Gracias por las respuestas.


----------



## tecnogirl (Mar 2, 2010)

La PC puede hacer el trabajo que quieres. Hay varias formas de controlar la halogena: he aqui una: usando un rele de estado solido (SSR o puck). Mira las especificaciones aqui:
http://www.ab.com/en/epub/catalogs/12768/229240/229266/229641/229687/
Este modulo te admite la tension de red directamente y lo controlas con el puerto paralelo de la PC.

Como ya tienes el sensor de temperatura conectado a la PC, solo tienes que hacerte un programa para enlazar la informacion del sensor de temperatura para comandar el SSR y que te encienda y apague la bombilla, mediante un sencillo sistema regulador On/Off.

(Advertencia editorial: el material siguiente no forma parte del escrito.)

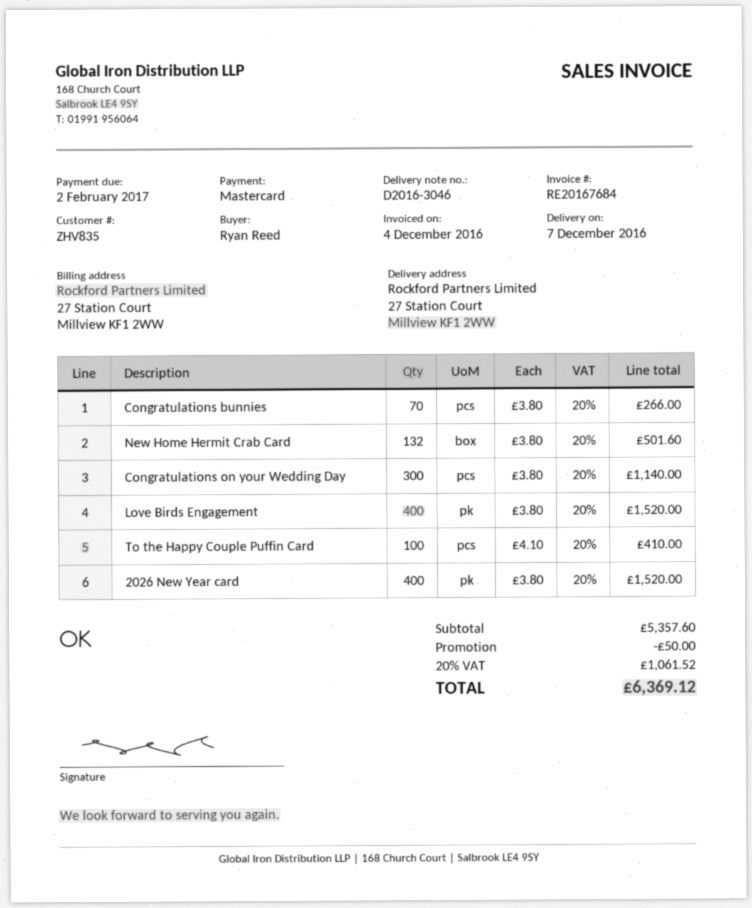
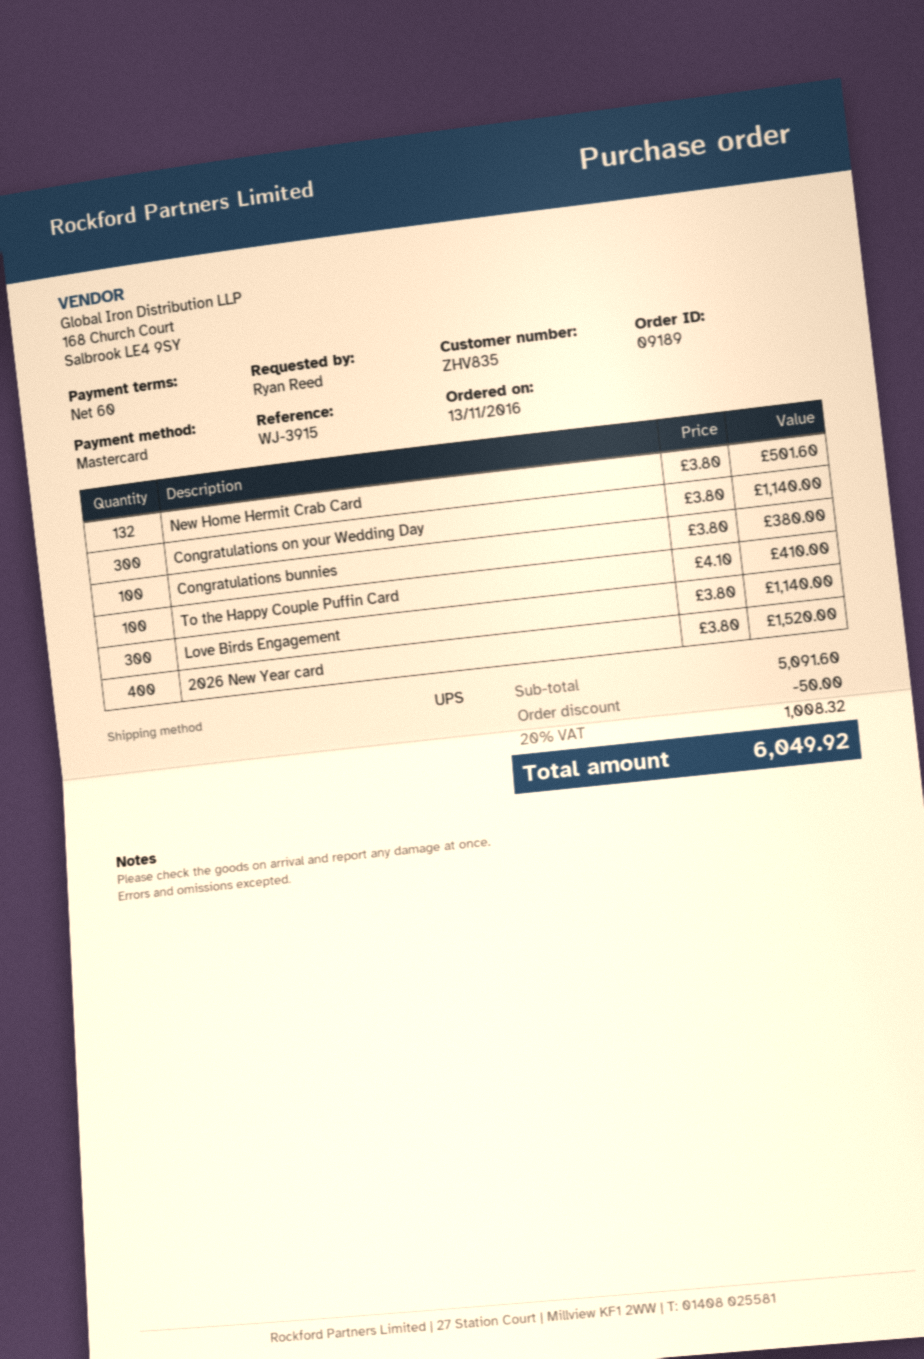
Congratulations bunnies: 70 x 3.80 = 266.00 -> 100 x 3.80 = 380.00
Love Birds Engagement: 400 x 3.80 = 1520.00 -> 300 x 3.80 = 1140.00
subtotal: 5357.60 -> 5091.60
tax: 20% = 1061.52 -> 20% = 1008.32
total: 6369.12 -> 6049.92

Ahora bien, tu controlador lo tienes que mejorar para cuando llegue el verano. tendras que considerar incorporar un ventilador que tambien estara bajo el control de la PC, pero esta vez, tratando de reducir la temperatura.

Saludos.


----------



## fernandoae (Mar 2, 2010)

Usa algo como esto en reemplazo del potenciometro de un dimmer y vas a tener un control variable usando pines del lpt con diferentes resistencias http://narbotic.net/?p=130


----------